In a different situation we've got these friends, Jack and Jill, that had their in-laws, Hansel and Gretel, move in with their little kid, Cinderella. For a bit of background Jill and Gretel are sisters and Jack and Jill have no children of their own. It was supposed to be temporary but it ended up being a couple of years because Hansel felt strongly about buying a home and nothing they wanted in a certain location was available. They felt comfortable staying with Jack and Jill because 'family helps out'. Jack and Jill felt the same way, but only temporarily, not for YEARS.
Jack and Jill complained to anyone who would listen how much he hated Hansel, Gretel and Cinderella living with them. He started saying things about their personality, ethics, etc. People were starting to develop a dislike for Hansel by listening to Jack's gossip. When Jack and Jill got around to complaining about this situation to my DH, my DH told him, over and over, "talk to Hansel and Gretel. Complaining to other people is useless and will not resolve the situation. You're starting to hate your BIL and he's actually a nice guy. BEFORE they moved in you should have had an agreement in place about rent, utilities, household responsibilities and a timeline for leaving. But you can STILL discuss these things NOW."
Turns out Jack's major complaint was: "Shouldn't Hansel just KNOW that this is a huge imposition? And not ask? And put me on the spot? Because I'd never ask this of someone else."
Uh no, Hansel's family always helped each other out like this and assumed, when Jack and Jill didn't demur, that moving in with no outdate was fine.
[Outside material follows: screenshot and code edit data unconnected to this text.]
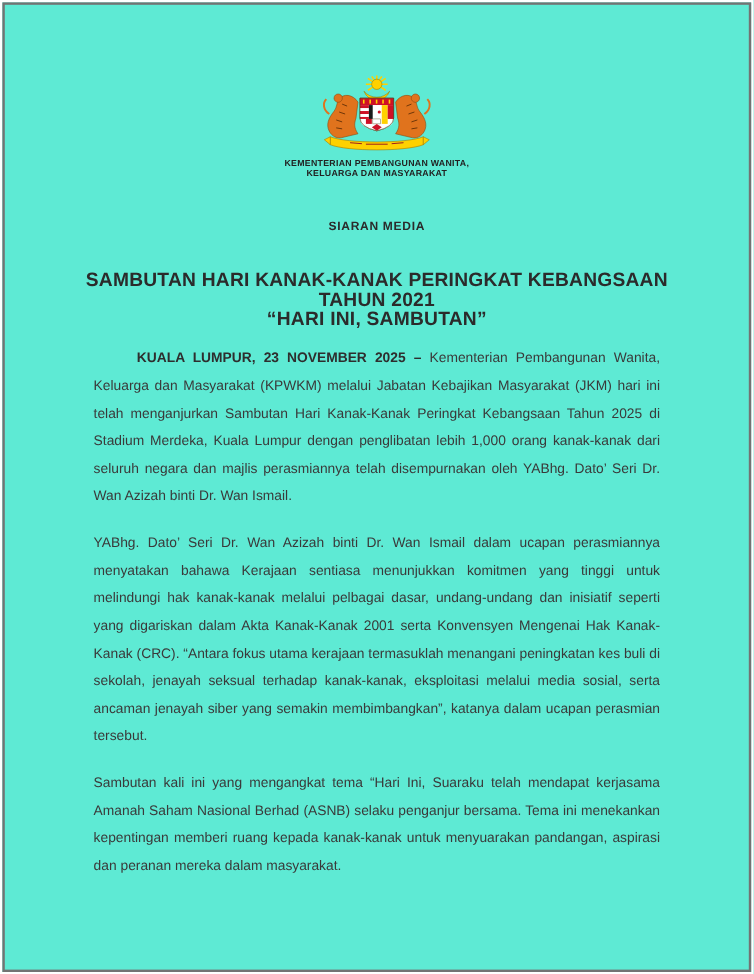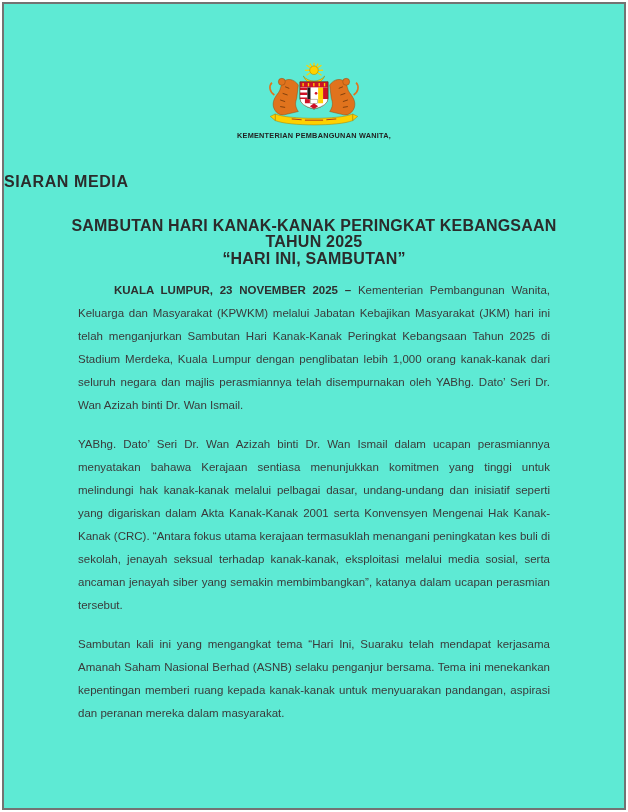--- a/index.html
+++ b/index.html
@@ -117,6 +117,7 @@
     </svg>
     <div class="ministry-name">
       <div>KEMENTERIAN PEMBANGUNAN WANITA,</div>
+      <div>KELUARGA DAN MASYARAKAT</div>
     </div>
   </div>
 

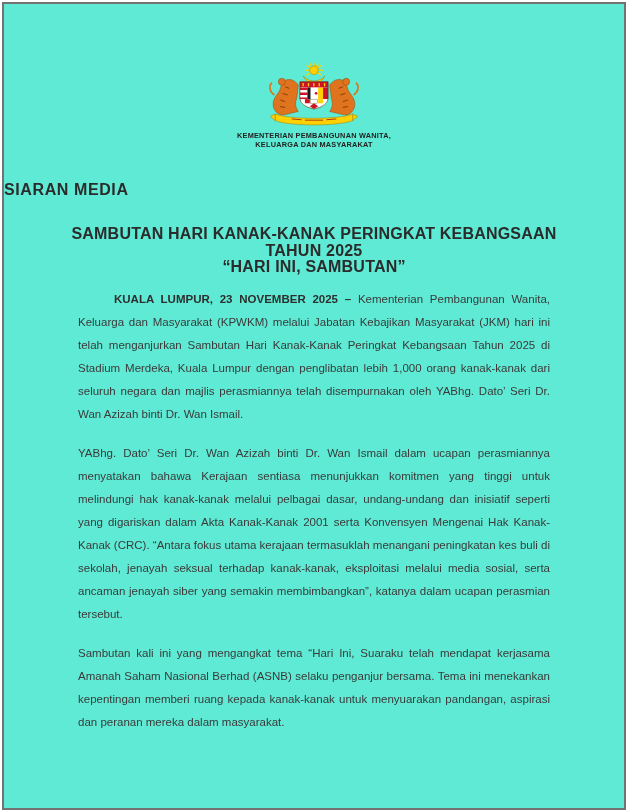--- a/index.html
+++ b/index.html
@@ -17,8 +17,8 @@
     font-size:7.3px;line-height:8.6px;letter-spacing:0.25px;color:#222222;
   }
   .doc-type{
-    margin-top:32px;text-align:left;font-weight:bold;
-    font-size:16px;line-height:17px;letter-spacing:0.6px;color:#2b2b2b;
+    margin-top:32px;text-align:center;font-weight:bold;
+    font-size:10px;line-height:17px;letter-spacing:0.6px;color:#2b2b2b;
   }
   .title-block{
     margin-top:28px;text-align:center;font-weight:bold;

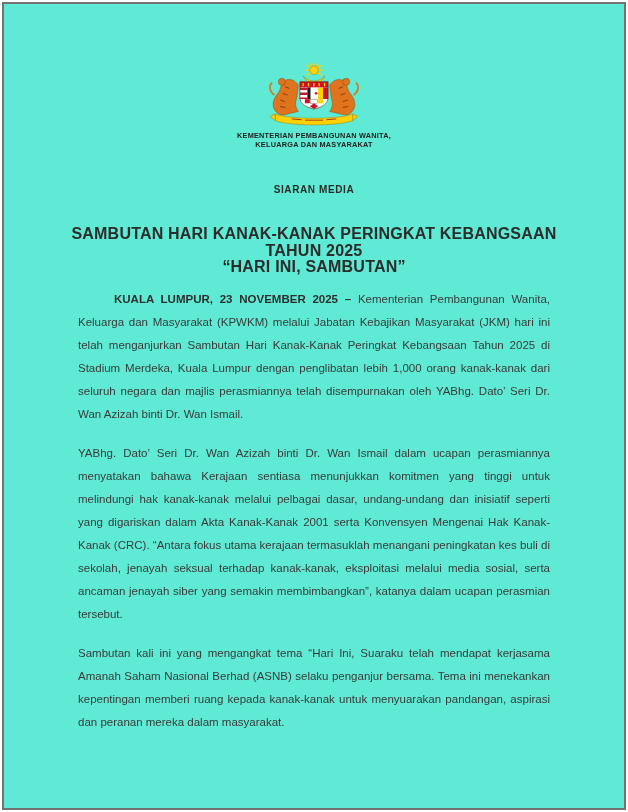--- a/index.html
+++ b/index.html
@@ -125,7 +125,7 @@
 
   <div class="title-block">
     <div>SAMBUTAN HARI KANAK-KANAK PERINGKAT KEBANGSAAN</div>
-    <div>TAHUN 2025</div>
+    <div>TAHUN 2021</div>
     <div>“HARI INI, SAMBUTAN”</div>
   </div>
So it was up to Jack and Jill to communicate their comfort level of helping out, if indeed they were going to help.
The postscript on this story is not that Jack listened to DH and actually communicated, but that another of Jack's relatives, sick of the complaining, approached Hansel and told him that he needed to get out of there and get in their own place, even if it meant (gasp) 'renting'. Hansel and Gretel, along with little Cinderella peaceably moved out, to this day not completely aware of the hatred Jack was developing for them.
As a side note and irrelevant to this thread, Jack and Jill were pissed when they moved out and got their own place, too. So wethinks Jack and Jill just like to whine and moan.
But my point in bringing it up is: Like OP, Jack was under no obligation to say 'yes' to them moving in (no poverty issues) so neither was OP obligated to be the go-to chauffeur for this woman, he was under no obligation to do it for months or years once he agreed to and could've asked them to leave at any time for no reason whatsoever as could OP.
I think Gen Xr, is like a lot of people that think that other people think the way we do. And they don't. Because they're different. OP would never impose on someone like this, but other people actually do these favors and it doesn't bother them so we HAVE to tell people 'no, I can't/won't do that,' instead of doing it and becoming resentful. Having followed other threads where the OP developed a spine of titanium, I've no doubt Gen Xr will shore up her own and handle this quite well.
And I apologize in advance for frustrating anybody since I'm not the OP. Just wanted to add my two cents.